To do: Pick out the lines below with "Framework" and list them.

(Entries taken from a collection)
.....
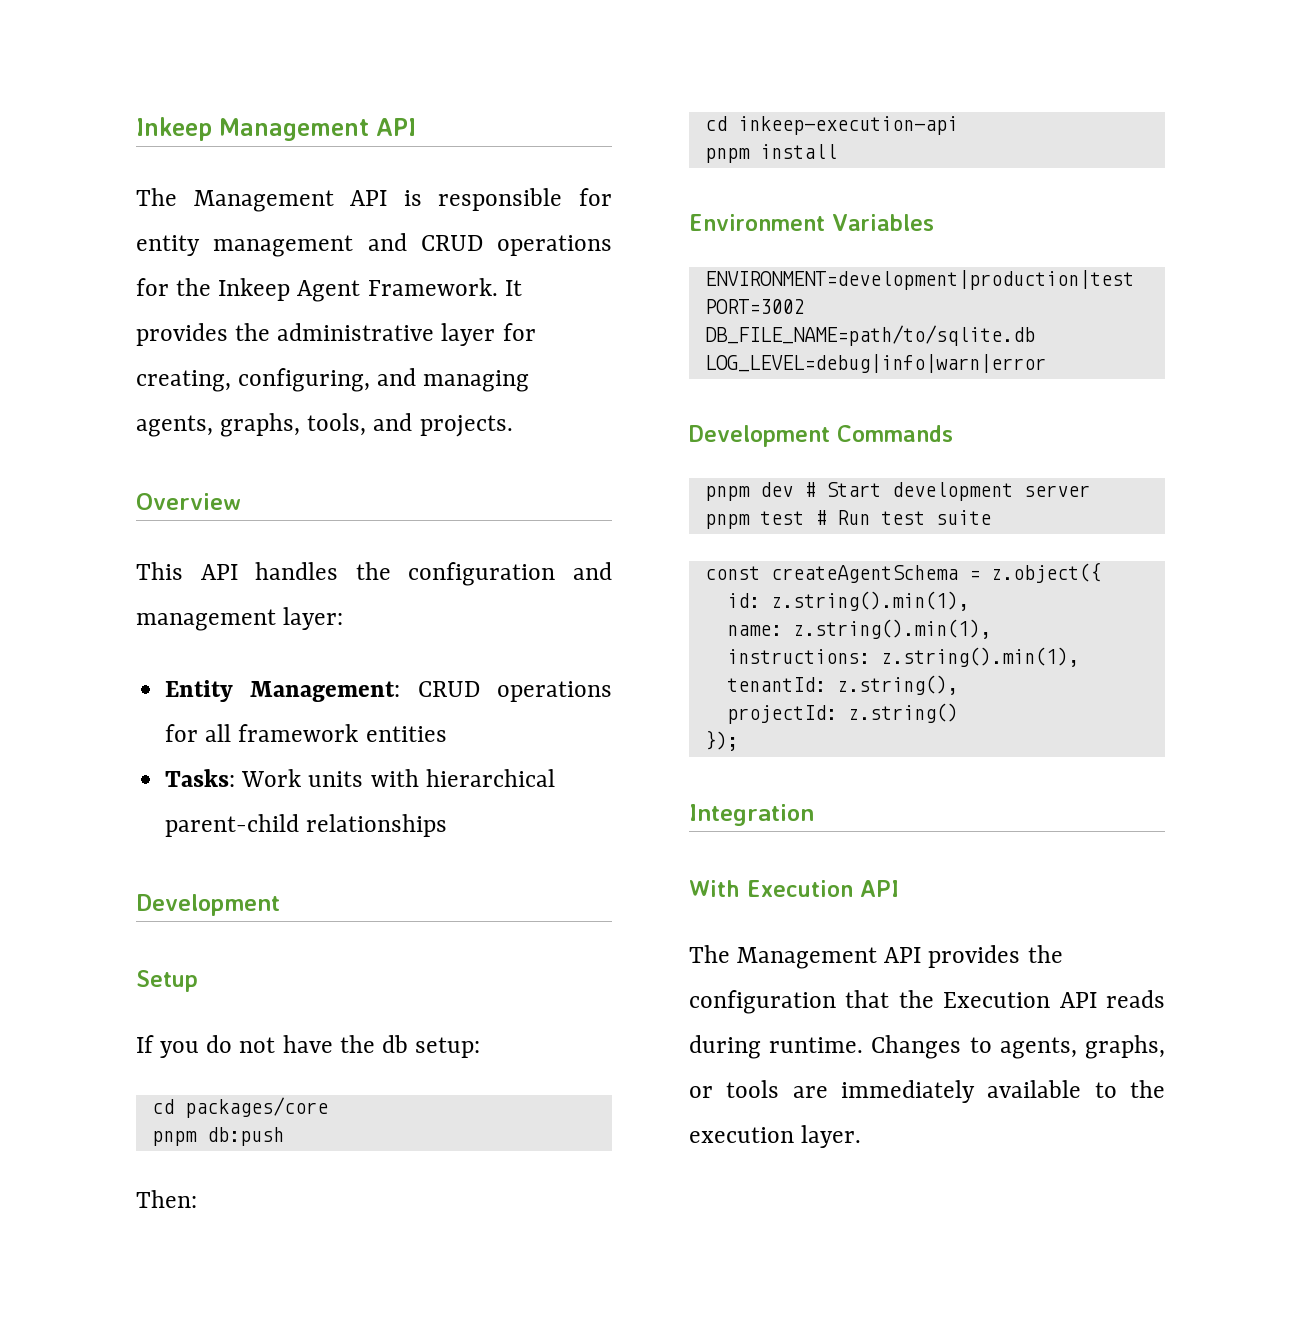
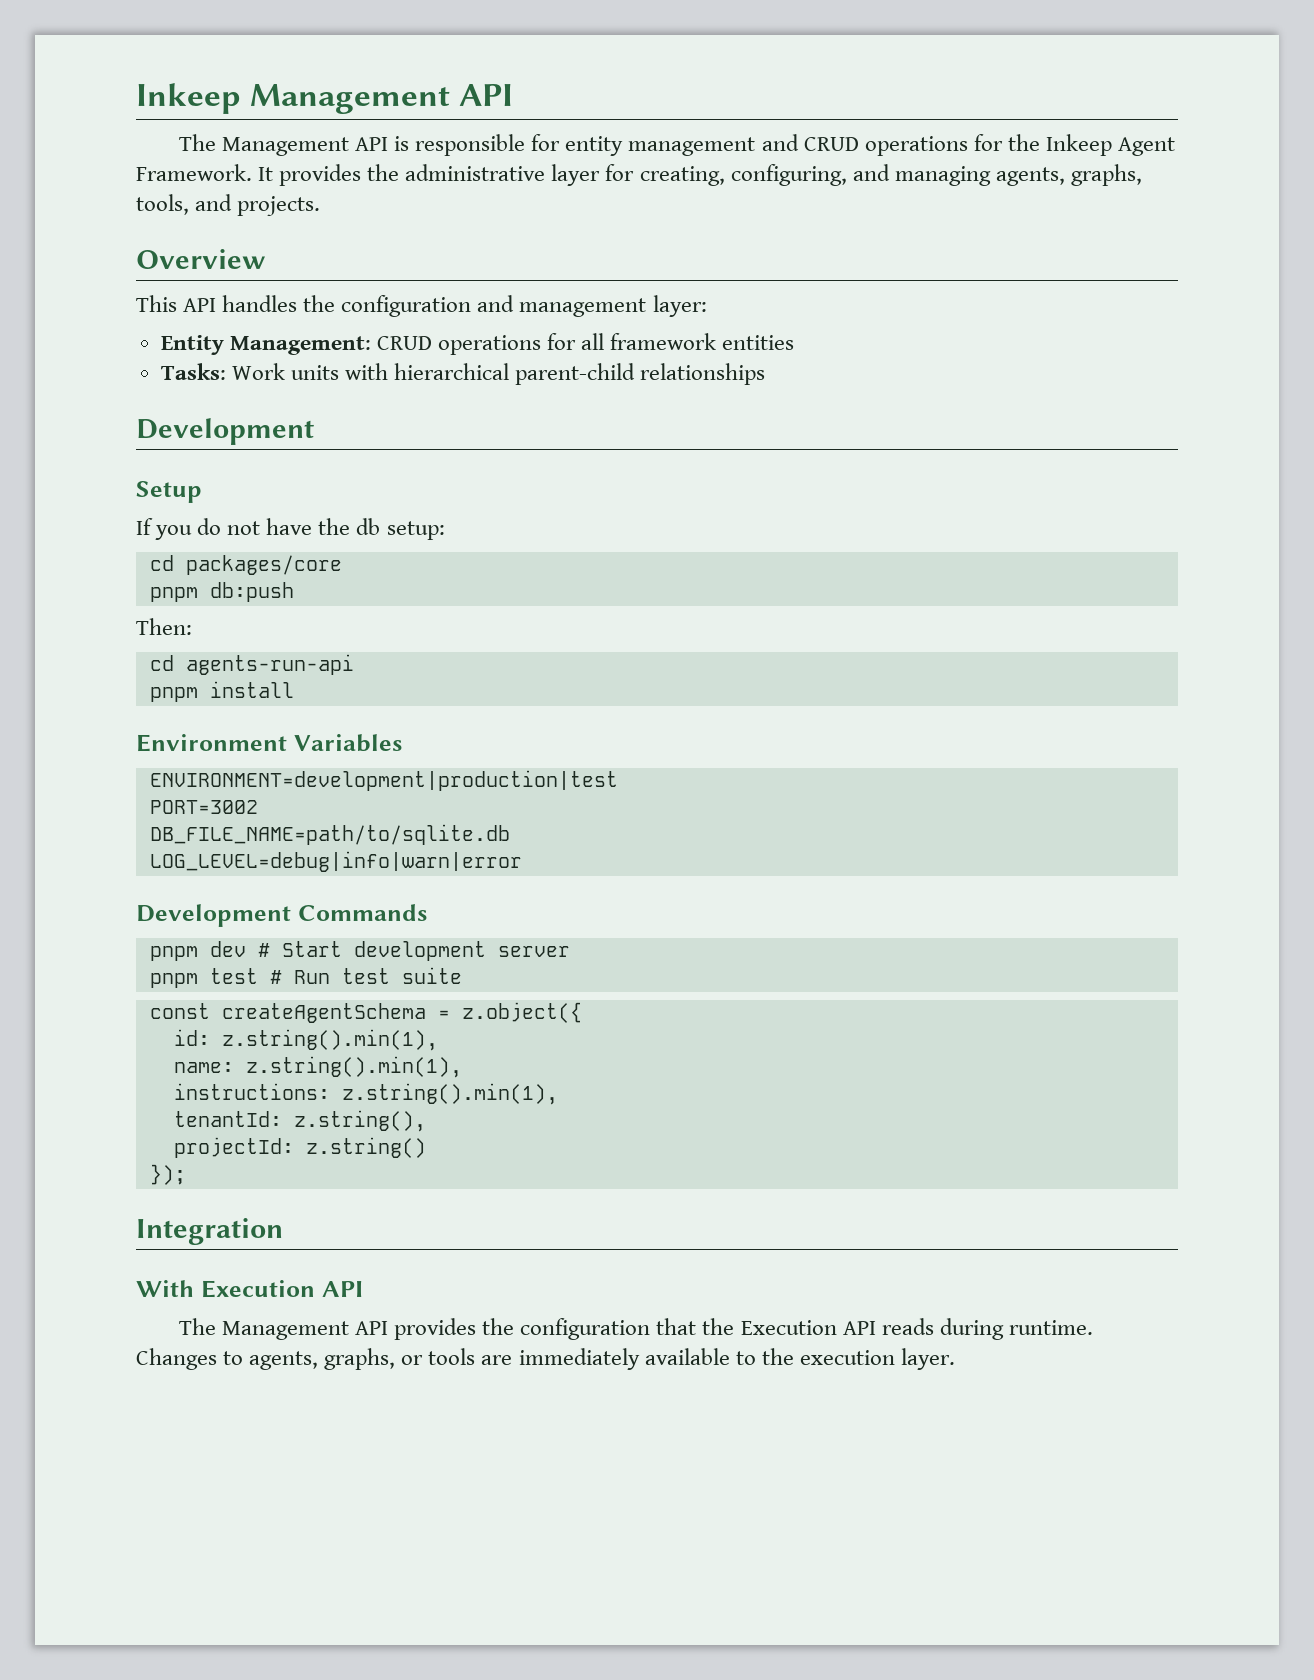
- cd inkeep-execution-api
+ cd agents-run-api

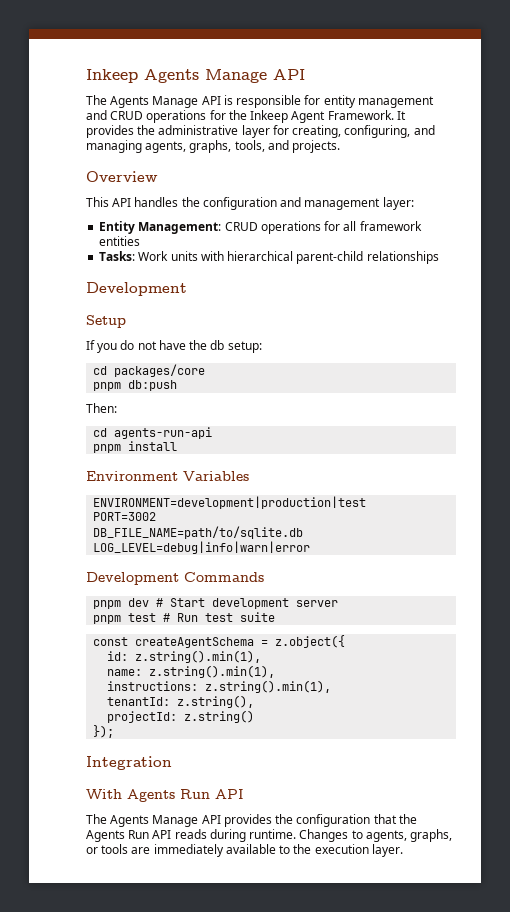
- Inkeep Management API
- The Management API is responsible for entity management and CRUD operations for the Inkeep Agent Framework.
+ Inkeep Agents Manage API
+ The Agents Manage API is responsible for entity management and CRUD operations for the Inkeep Agent Framework.
- With Execution API
- The Management API provides the configuration that the Execution API reads during runtime.
+ With Agents Run API
+ The Agents Manage API provides the configuration that the Agents Run API reads during runtime.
.....
Exercise response:
- The Management API is responsible for entity management and CRUD operations for the Inkeep Agent Framework.
+ The Agents Manage API is responsible for entity management and CRUD operations for the Inkeep Agent Framework.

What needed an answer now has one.